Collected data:

"""

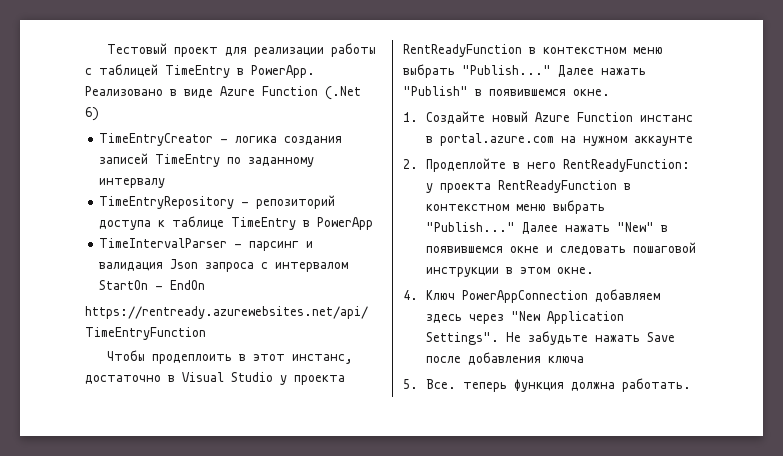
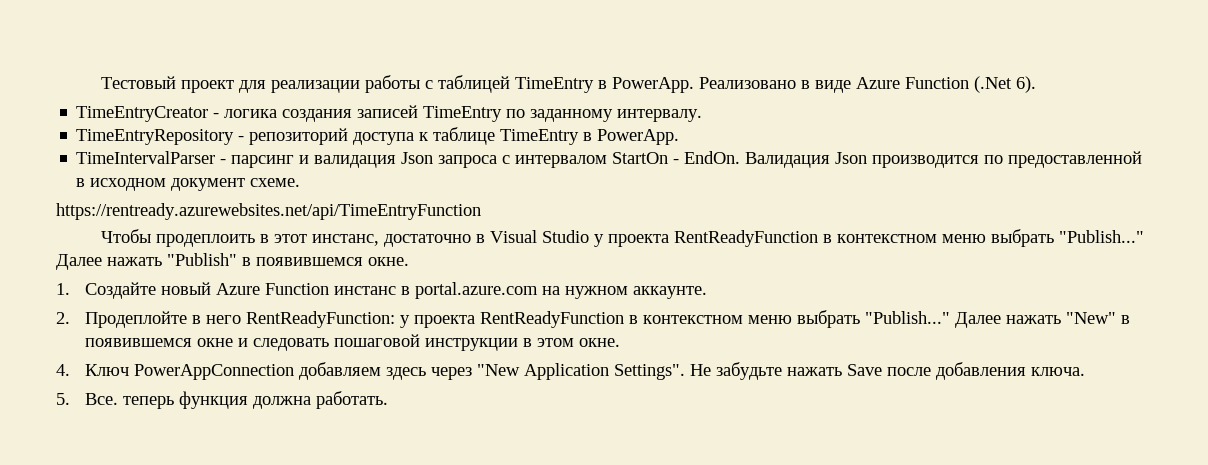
[85,107,99,121] 6) -> [1016,76,1037,93] 6).
[99,178,166,188] интервалу -> [617,109,703,122] интервалу.
[317,217,374,230] PowerApp -> [597,129,680,145] PowerApp.
[170,280,206,290] EndOn -> [684,151,1143,168] [76,178,301,191] EndOn. Валидация Json производится по предоставленной в исходном документ схеме.
[634,136,694,146] аккаунте -> [632,286,707,299] аккаунте.
[548,356,585,364] ключа -> [1030,367,1085,376] ключа.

"""

Directions — A faithful copy of all the data above is required, printed exactly and with no pictures.

Solution to the exercise —
[85,107,99,121] 6) -> [1016,76,1037,93] 6).
[99,178,166,188] интервалу -> [617,109,703,122] интервалу.
[317,217,374,230] PowerApp -> [597,129,680,145] PowerApp.
[170,280,206,290] EndOn -> [684,151,1143,168] [76,178,301,191] EndOn. Валидация Json производится по предоставленной в исходном документ схеме.
[634,136,694,146] аккаунте -> [632,286,707,299] аккаунте.
[548,356,585,364] ключа -> [1030,367,1085,376] ключа.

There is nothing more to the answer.